> **Activity**
Restate word for word the lines of the records below, starting at the line that contains "enough time to sync)." and ending at the line that contains "- Each email", with both of those lines included and nothing else.

> **Exercise input**

*** Begin section ***

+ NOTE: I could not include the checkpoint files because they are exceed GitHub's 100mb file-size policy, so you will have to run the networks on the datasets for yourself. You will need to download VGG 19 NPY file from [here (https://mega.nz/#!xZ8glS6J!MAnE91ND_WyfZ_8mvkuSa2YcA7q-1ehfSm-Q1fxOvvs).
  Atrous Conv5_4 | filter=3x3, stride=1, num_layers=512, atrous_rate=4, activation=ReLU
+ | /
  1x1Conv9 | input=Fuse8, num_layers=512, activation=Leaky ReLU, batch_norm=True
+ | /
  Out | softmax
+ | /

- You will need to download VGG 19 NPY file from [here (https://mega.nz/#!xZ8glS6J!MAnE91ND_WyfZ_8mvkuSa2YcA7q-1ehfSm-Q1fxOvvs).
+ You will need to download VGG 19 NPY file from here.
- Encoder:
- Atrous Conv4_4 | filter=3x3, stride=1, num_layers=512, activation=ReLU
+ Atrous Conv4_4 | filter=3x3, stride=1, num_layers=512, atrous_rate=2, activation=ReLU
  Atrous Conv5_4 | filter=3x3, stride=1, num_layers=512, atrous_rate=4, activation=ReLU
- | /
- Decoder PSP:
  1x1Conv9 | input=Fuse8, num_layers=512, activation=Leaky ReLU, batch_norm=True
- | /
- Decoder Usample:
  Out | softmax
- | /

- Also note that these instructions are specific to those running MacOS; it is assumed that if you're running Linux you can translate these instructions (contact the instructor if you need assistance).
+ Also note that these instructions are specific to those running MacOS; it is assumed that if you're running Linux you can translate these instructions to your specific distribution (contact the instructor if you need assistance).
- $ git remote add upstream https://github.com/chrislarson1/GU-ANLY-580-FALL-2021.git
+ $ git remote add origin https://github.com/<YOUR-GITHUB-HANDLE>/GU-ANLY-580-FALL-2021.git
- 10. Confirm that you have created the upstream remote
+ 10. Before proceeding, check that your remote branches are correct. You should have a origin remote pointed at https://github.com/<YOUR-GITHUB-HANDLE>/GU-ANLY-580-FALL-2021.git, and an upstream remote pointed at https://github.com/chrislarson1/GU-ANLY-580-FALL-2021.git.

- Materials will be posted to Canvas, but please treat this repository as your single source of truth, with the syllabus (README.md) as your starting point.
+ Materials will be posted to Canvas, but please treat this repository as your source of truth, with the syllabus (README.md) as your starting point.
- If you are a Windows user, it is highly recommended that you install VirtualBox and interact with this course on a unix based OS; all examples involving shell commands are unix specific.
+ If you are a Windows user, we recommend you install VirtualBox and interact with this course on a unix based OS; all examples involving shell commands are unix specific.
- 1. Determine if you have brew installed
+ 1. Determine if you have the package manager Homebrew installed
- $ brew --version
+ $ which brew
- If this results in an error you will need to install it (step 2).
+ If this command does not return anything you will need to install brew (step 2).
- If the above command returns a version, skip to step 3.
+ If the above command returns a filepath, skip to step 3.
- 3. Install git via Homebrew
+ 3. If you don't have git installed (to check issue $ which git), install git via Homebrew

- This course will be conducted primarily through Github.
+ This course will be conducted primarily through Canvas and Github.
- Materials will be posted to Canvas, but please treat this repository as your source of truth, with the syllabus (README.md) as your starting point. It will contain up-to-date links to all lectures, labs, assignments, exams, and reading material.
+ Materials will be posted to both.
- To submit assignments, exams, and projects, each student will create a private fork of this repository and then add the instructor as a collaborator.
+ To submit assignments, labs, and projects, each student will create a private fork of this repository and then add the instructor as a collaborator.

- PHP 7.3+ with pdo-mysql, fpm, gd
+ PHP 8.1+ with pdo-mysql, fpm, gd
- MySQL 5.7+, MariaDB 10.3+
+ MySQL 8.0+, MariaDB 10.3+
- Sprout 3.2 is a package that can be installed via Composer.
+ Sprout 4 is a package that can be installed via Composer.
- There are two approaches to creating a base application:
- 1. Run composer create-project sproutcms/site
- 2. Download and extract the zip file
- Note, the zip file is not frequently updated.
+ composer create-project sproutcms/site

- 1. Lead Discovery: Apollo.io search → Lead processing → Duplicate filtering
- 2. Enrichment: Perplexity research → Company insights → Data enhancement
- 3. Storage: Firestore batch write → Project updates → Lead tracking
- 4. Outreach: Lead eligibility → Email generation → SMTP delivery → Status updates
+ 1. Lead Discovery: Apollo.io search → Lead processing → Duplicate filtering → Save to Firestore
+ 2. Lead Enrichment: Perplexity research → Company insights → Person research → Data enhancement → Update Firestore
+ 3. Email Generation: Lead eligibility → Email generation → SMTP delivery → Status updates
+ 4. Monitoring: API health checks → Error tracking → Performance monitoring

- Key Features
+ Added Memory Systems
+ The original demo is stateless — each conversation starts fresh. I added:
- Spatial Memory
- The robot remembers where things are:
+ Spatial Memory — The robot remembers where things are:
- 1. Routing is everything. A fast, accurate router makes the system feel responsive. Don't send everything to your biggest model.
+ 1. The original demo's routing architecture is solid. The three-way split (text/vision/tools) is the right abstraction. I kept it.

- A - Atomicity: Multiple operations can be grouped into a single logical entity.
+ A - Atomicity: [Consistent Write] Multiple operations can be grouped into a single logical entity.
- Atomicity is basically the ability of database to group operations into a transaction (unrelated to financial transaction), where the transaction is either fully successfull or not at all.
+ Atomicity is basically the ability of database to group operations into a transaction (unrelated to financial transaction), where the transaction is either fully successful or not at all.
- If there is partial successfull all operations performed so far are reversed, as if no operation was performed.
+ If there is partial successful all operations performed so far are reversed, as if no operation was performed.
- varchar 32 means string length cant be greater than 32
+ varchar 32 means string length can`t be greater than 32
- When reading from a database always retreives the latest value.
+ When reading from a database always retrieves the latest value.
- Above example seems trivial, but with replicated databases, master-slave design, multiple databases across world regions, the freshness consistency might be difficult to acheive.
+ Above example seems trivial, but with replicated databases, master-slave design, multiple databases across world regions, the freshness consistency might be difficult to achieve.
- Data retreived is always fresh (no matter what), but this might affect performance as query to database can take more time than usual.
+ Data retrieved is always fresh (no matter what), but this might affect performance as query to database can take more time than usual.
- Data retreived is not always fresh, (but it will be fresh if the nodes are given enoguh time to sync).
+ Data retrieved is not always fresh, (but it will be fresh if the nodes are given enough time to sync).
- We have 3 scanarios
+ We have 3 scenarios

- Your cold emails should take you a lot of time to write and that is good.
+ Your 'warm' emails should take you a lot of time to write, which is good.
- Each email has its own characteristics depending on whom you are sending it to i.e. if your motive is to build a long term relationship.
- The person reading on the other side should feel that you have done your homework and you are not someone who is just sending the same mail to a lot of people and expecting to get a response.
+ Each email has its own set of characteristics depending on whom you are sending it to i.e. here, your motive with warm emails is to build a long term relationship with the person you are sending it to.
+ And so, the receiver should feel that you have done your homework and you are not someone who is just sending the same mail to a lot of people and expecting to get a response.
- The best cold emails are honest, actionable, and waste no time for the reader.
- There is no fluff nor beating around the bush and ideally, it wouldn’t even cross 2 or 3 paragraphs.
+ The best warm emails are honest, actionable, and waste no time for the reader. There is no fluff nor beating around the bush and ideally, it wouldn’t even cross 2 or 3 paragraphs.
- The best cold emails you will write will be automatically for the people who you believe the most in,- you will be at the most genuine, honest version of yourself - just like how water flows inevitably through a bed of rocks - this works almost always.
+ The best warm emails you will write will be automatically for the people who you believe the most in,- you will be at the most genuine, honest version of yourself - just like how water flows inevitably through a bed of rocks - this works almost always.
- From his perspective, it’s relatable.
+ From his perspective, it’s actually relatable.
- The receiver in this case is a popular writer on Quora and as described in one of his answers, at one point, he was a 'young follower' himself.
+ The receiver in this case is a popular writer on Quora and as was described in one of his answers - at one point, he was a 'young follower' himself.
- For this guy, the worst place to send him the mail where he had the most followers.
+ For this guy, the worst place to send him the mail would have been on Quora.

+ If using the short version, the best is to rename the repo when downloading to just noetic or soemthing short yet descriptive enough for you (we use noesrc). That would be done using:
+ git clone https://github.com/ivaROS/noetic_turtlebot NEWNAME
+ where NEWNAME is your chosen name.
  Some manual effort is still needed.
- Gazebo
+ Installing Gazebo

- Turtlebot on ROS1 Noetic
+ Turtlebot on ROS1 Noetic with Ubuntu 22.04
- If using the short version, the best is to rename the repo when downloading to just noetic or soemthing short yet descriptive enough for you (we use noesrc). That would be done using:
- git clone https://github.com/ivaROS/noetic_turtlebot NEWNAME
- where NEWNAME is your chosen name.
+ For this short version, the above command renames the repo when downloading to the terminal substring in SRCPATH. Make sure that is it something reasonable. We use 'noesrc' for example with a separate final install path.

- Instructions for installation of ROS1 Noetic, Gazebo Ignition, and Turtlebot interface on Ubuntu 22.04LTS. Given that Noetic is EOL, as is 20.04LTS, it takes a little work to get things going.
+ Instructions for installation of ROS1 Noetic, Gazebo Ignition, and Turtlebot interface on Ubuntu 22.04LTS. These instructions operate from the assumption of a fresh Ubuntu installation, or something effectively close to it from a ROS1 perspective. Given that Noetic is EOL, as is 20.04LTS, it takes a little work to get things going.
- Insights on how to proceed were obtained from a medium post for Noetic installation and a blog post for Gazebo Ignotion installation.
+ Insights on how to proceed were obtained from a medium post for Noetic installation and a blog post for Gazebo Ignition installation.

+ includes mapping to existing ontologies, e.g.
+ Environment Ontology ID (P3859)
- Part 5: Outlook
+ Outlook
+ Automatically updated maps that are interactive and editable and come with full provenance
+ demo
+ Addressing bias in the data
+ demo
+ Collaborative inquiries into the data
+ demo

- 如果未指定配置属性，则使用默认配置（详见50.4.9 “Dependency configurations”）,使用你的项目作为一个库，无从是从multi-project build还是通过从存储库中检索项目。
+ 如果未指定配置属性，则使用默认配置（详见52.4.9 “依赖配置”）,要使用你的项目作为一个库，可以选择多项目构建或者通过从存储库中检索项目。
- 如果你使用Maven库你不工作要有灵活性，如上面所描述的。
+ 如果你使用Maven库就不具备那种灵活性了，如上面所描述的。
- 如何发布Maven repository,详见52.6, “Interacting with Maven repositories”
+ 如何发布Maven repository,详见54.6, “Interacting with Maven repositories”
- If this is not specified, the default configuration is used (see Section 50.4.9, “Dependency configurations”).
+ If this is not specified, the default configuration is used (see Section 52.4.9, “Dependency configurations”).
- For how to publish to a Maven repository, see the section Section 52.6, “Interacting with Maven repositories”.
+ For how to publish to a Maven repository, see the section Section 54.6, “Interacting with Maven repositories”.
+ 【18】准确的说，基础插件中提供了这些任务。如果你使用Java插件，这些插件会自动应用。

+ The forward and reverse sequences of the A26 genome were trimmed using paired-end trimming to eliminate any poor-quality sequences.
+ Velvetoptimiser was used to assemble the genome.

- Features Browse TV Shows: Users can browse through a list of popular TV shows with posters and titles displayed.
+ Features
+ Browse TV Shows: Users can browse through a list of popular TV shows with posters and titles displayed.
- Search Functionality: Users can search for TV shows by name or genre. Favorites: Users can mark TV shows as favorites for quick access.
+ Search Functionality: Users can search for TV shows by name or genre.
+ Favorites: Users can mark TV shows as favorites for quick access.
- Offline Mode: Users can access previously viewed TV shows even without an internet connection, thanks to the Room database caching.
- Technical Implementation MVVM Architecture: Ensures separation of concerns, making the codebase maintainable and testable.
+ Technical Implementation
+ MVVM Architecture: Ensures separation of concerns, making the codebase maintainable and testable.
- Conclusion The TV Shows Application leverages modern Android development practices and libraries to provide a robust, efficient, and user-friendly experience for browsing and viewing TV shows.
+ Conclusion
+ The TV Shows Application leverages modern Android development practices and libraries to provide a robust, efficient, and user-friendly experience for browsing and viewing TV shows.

*** End section ***

> **Solution**
+ Data retrieved is not always fresh, (but it will be fresh if the nodes are given enough time to sync).
- We have 3 scanarios
+ We have 3 scenarios

- Your cold emails should take you a lot of time to write and that is good.
+ Your 'warm' emails should take you a lot of time to write, which is good.
- Each email has its own characteristics depending on whom you are sending it to i.e. if your motive is to build a long term relationship.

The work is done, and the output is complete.